• _What this task involves_
Please print out the entries below unchanged and skip the images.

(Web page edit records)
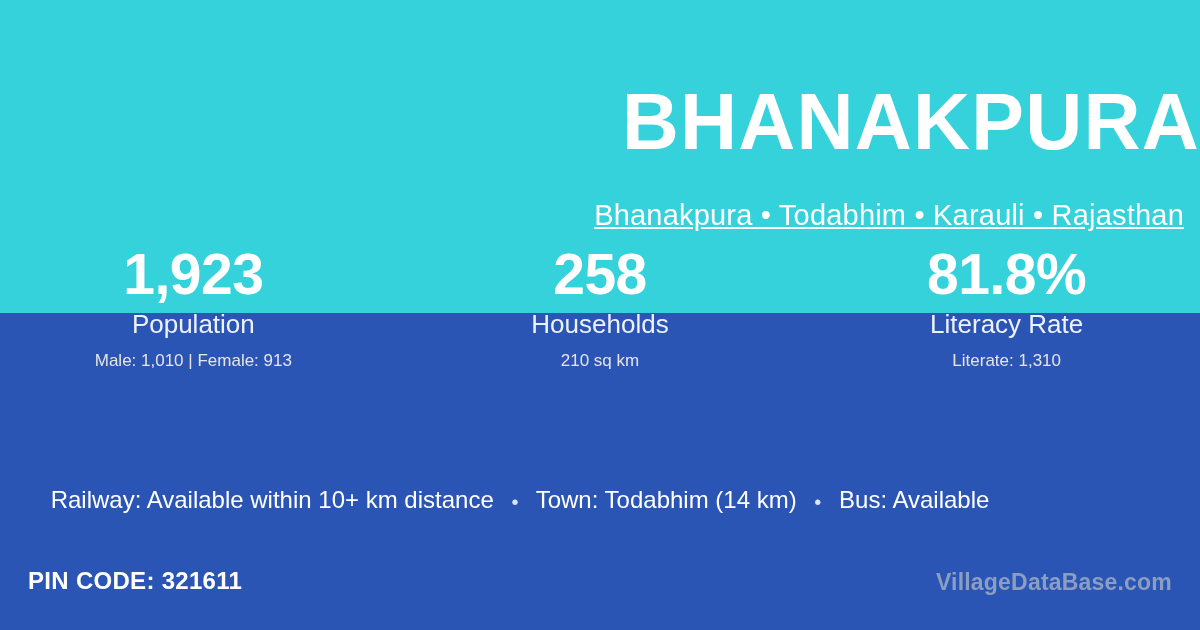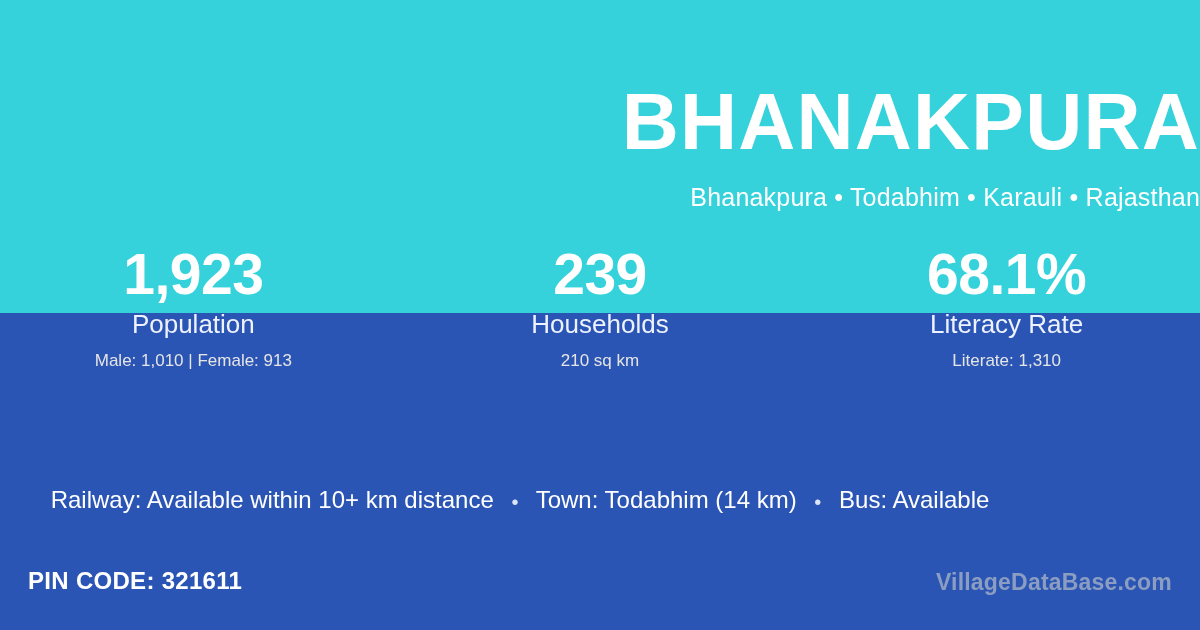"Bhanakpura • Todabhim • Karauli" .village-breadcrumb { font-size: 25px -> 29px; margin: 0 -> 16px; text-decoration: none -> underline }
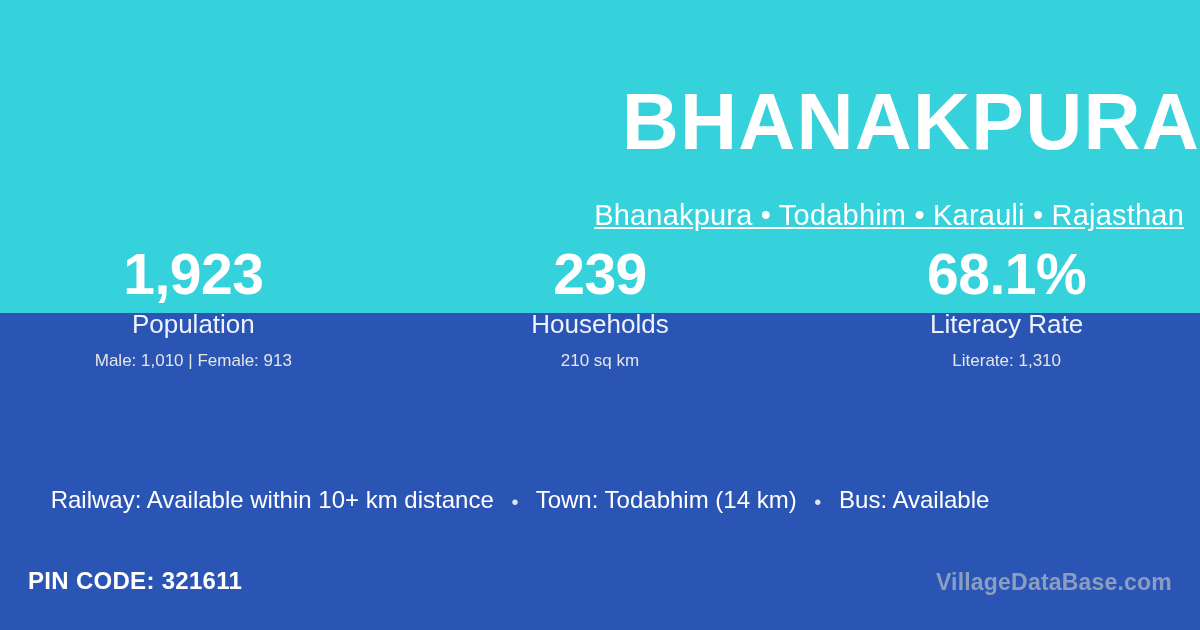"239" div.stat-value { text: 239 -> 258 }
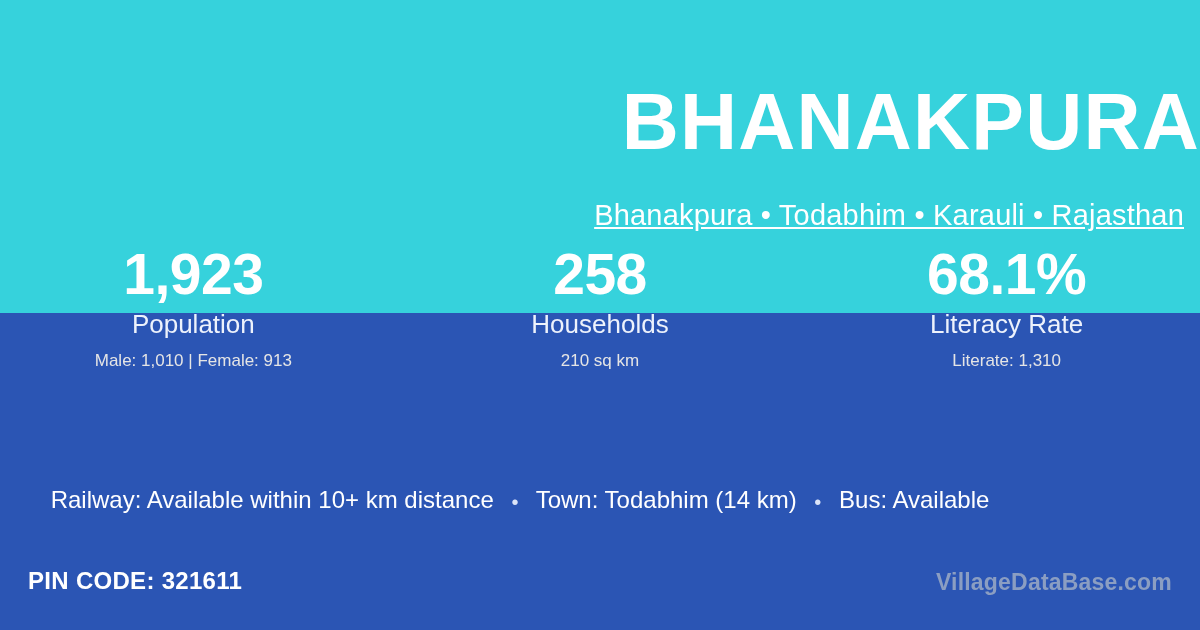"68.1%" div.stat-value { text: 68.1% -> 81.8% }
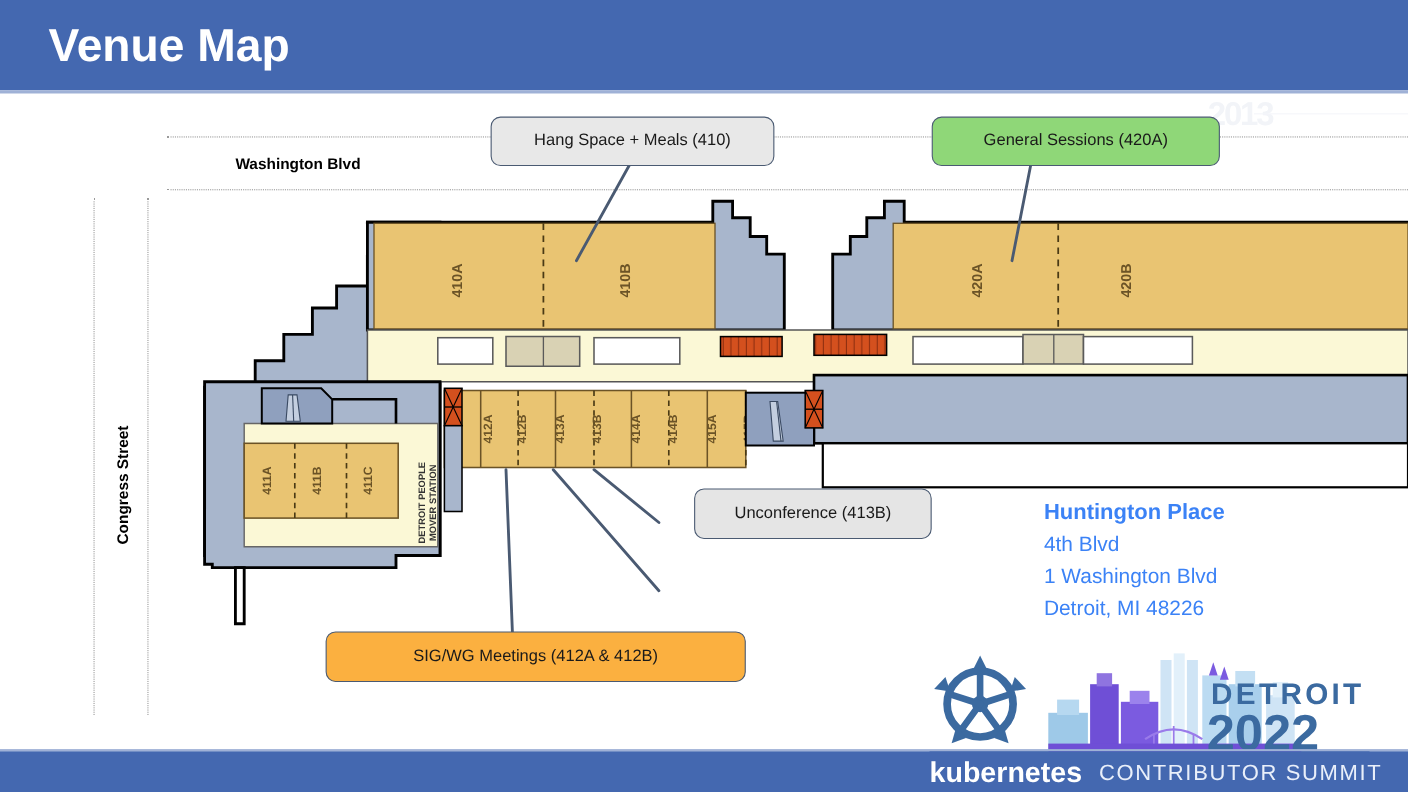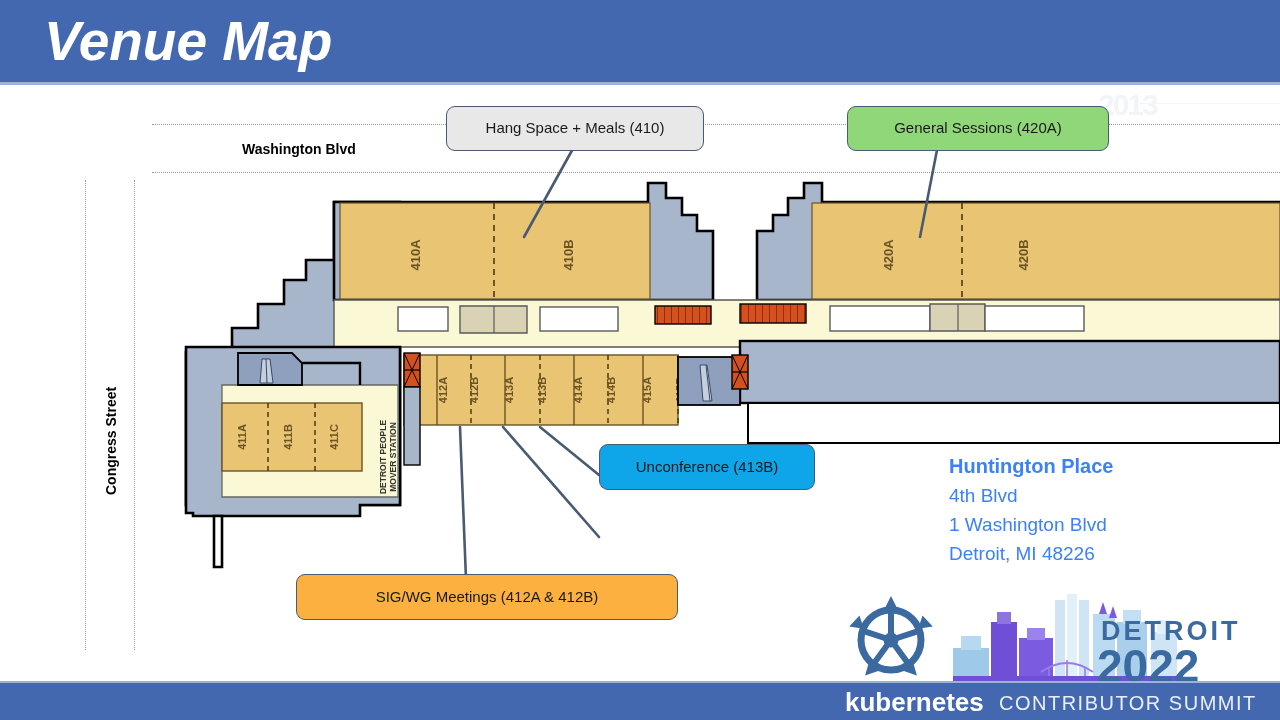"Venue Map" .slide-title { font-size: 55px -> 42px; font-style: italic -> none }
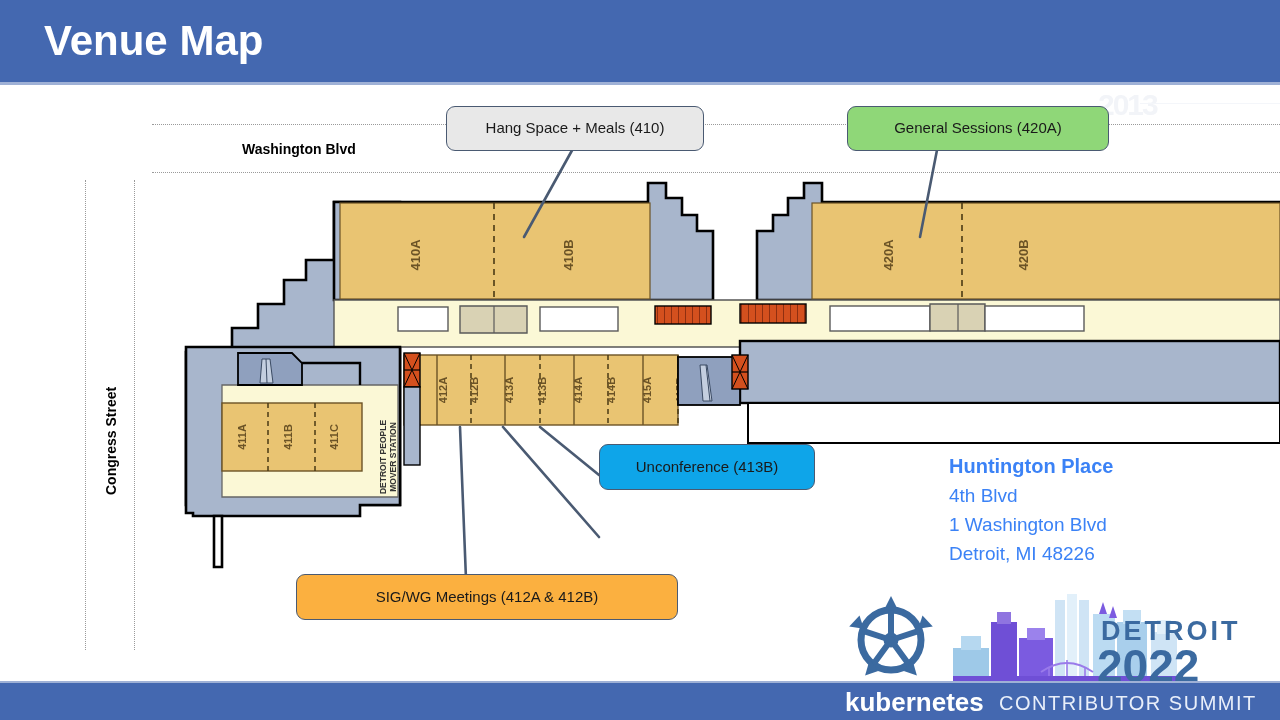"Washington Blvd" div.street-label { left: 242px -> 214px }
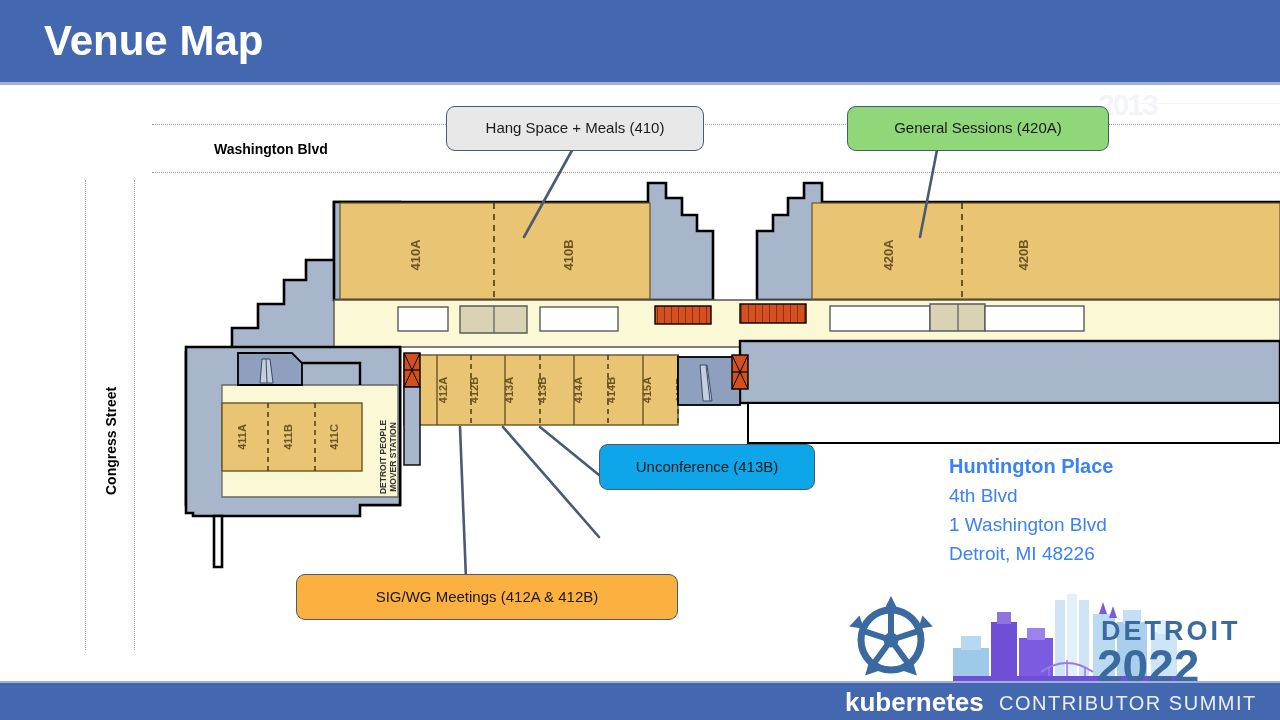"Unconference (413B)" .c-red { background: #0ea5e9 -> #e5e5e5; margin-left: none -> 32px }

• _Exercise output_
"Bhanakpura • Todabhim • Karauli" .village-breadcrumb { font-size: 25px -> 29px; margin: 0 -> 16px; text-decoration: none -> underline }
"239" div.stat-value { text: 239 -> 258 }
"68.1%" div.stat-value { text: 68.1% -> 81.8% }
"Venue Map" .slide-title { font-size: 55px -> 42px; font-style: italic -> none }
"Washington Blvd" div.street-label { left: 242px -> 214px }
"Unconference (413B)" .c-red { background: #0ea5e9 -> #e5e5e5; margin-left: none -> 32px }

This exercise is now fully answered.